My thoughts and feelings seem to be getting more and more like those of the Old Testament, and in recent months I have been reading the Old Testament much more than the New. It is only when one knows the unutterability of the name of God that one can utter the name of Jesus Christ; it is only when one loves life and the earth so much that without them everything seems to be over that one can believe in the resurrection and a new world….  In my opinion it is not Christian to want to take our thoughts and feelings too quickly and too directly from the New Testament.

Tags: theology

3 responses so far ↓

  • 1 Paul Teevan // Jul 13, 2010 at 2:18 pm

    A profound and enlightning article. The importance of paradox, ambiguty and confusion is often forgotten by those who rush for the answears. These things themselves are part of the Lord’s plan. I often forget this myself

  • 2 Pastor Colonel Tom // Apr 26, 2011 at 11:50 am

    Retired after 29 years in the AF (Security Forces) and now a pastor.
    God does have a sense of humor.

    I am teaching through the book for the first time, and it is NOT easy.
    And my Masters Class on hermeneutics gives me just enough new information and exegetical tools to make me “dangerous.”

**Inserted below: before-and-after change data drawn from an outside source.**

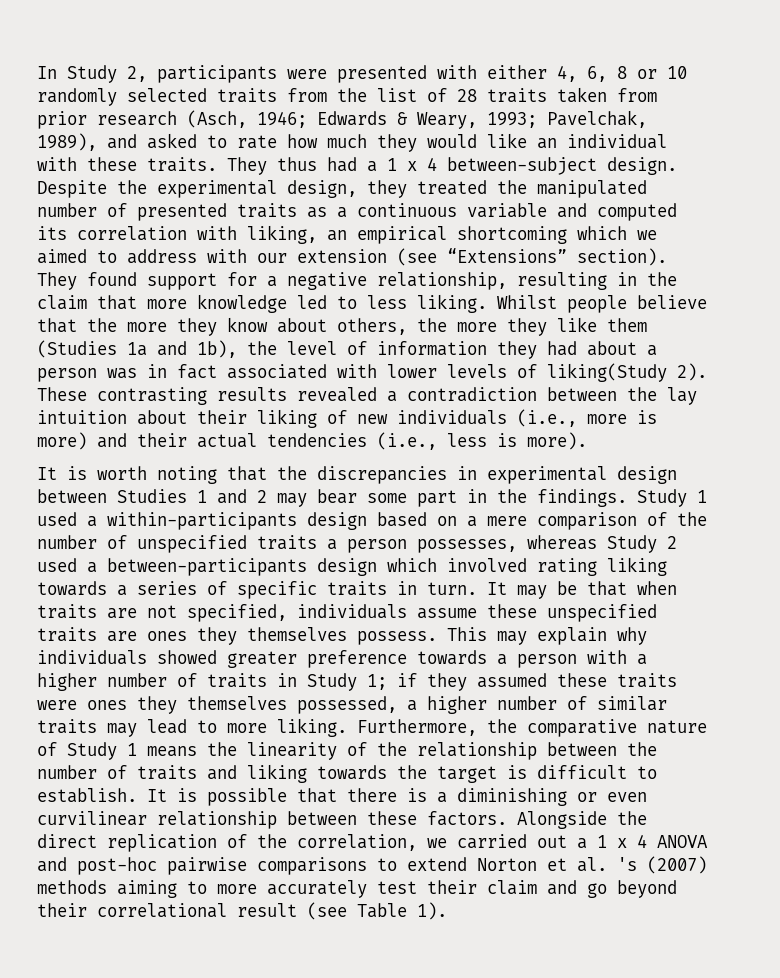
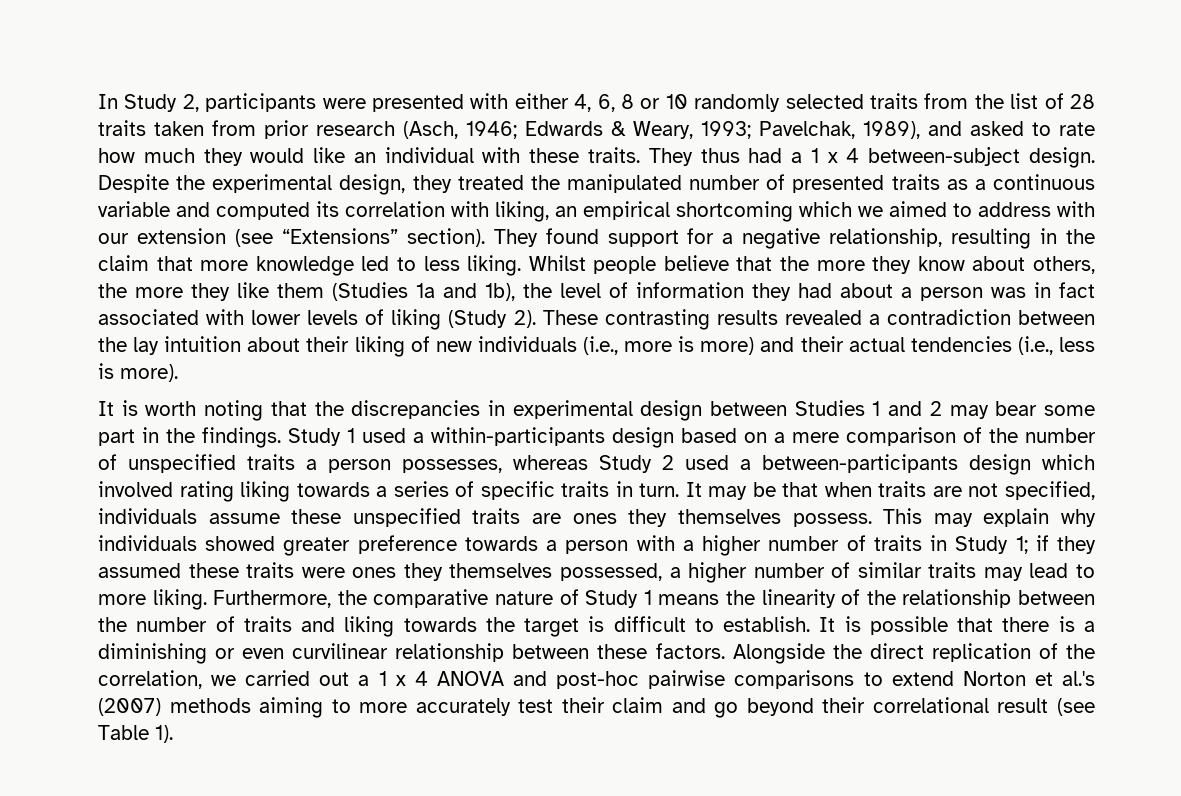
- Whilst people believe that the more they know about others, the more they like them (Studies 1a and 1b), the level of information they had about a person was in fact associated with lower levels of liking(Study 2).
+ Whilst people believe that the more they know about others, the more they like them (Studies 1a and 1b), the level of information they had about a person was in fact associated with lower levels of liking (Study 2).
- Alongside the direct replication of the correlation, we carried out a 1 x 4 ANOVA and post-hoc pairwise comparisons to extend Norton et al. 's (2007) methods aiming to more accurately test their claim and go beyond their correlational result (see Table 1).
+ Alongside the direct replication of the correlation, we carried out a 1 x 4 ANOVA and post-hoc pairwise comparisons to extend Norton et al.'s (2007) methods aiming to more accurately test their claim and go beyond their correlational result (see Table 1).

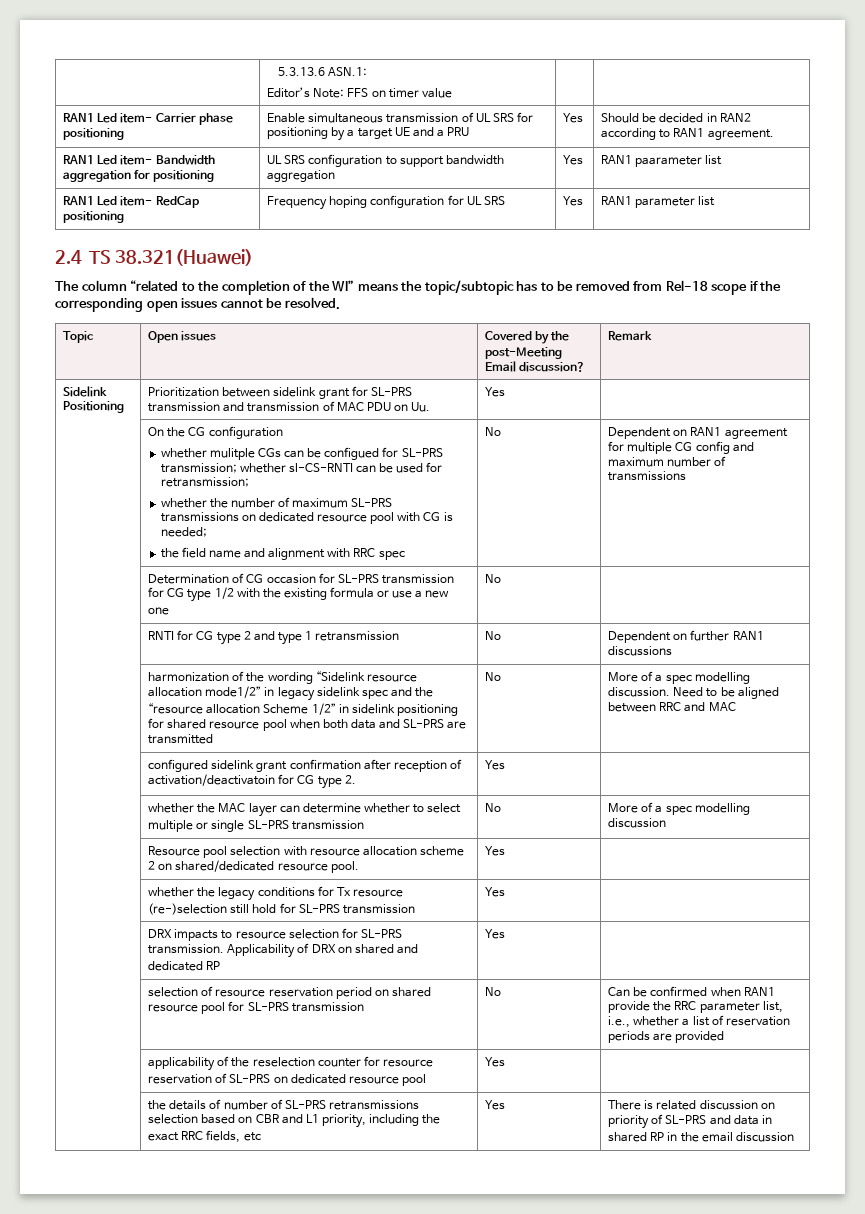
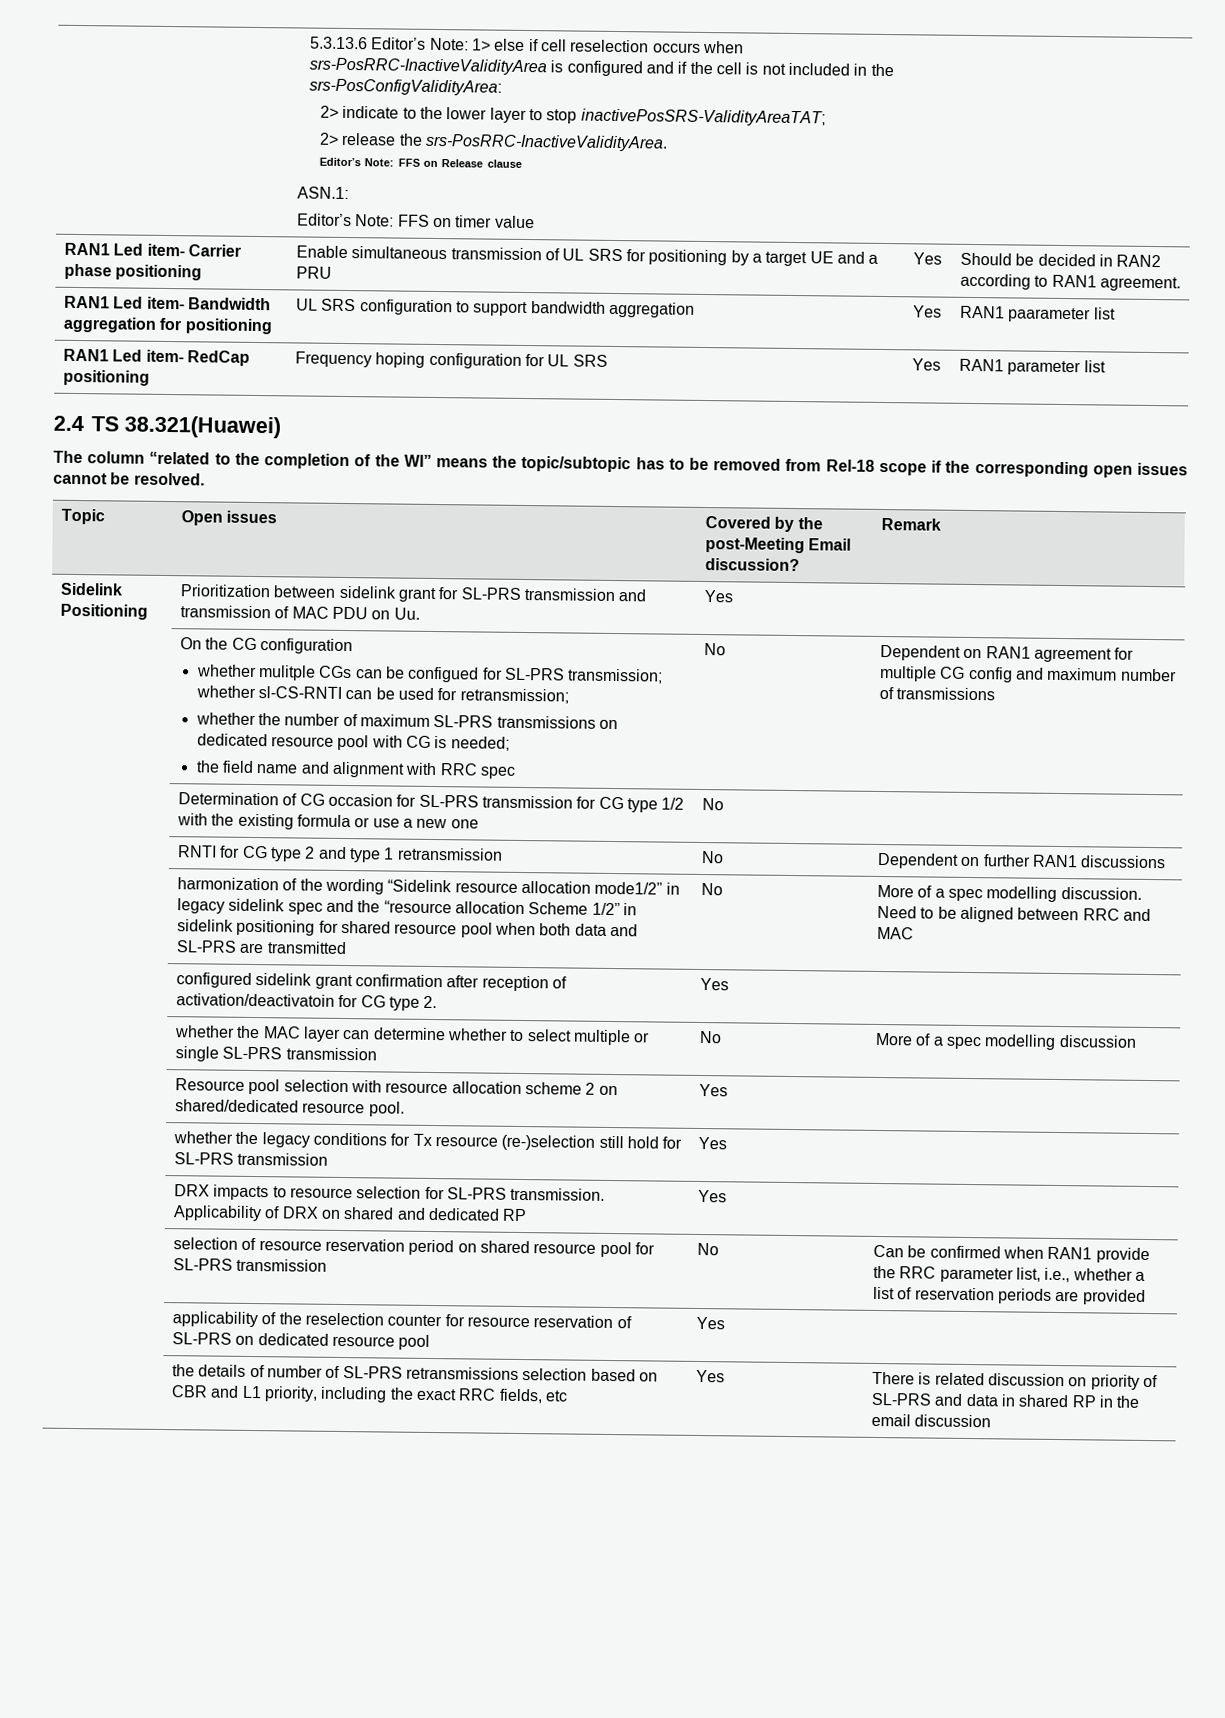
- 5.3.13.6 ASN.1:
+ 5.3.13.6 Editor’s Note: 1> else if cell reselection occurs when srs-PosRRC-InactiveValidityArea is configured and if the cell is not included in the srs-PosConfigValidityArea:
+ 2> indicate to the lower layer to stop inactivePosSRS-ValidityAreaTAT;
+ 2> release the srs-PosRRC-InactiveValidityArea.
+ Editor’s Note: FFS on Release clause
+ ASN.1:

    Excellent, thought provoking and balanced insights. Thanks, in Him. PCT

  • 3 G Hale // Apr 10, 2012 at 8:36 am

    Having read Ecclesiastes several times (hoping different versions would shed some light on it), and even after reading this and other commentaries, I still can’t grasp it being part of the scriptures. It seems to speak against faith and more to absolutes. Having said that, I agree with what Ecclesiastes says but feel I have abondoned faith for fatalism which Ecclesiastes seems to me to promote.

    Great job on the commentary even though I choke on it as well in some areas but thats just me. Regardless of my confusion (that we’re told is of the devil absolutely), Jesus is still Lord!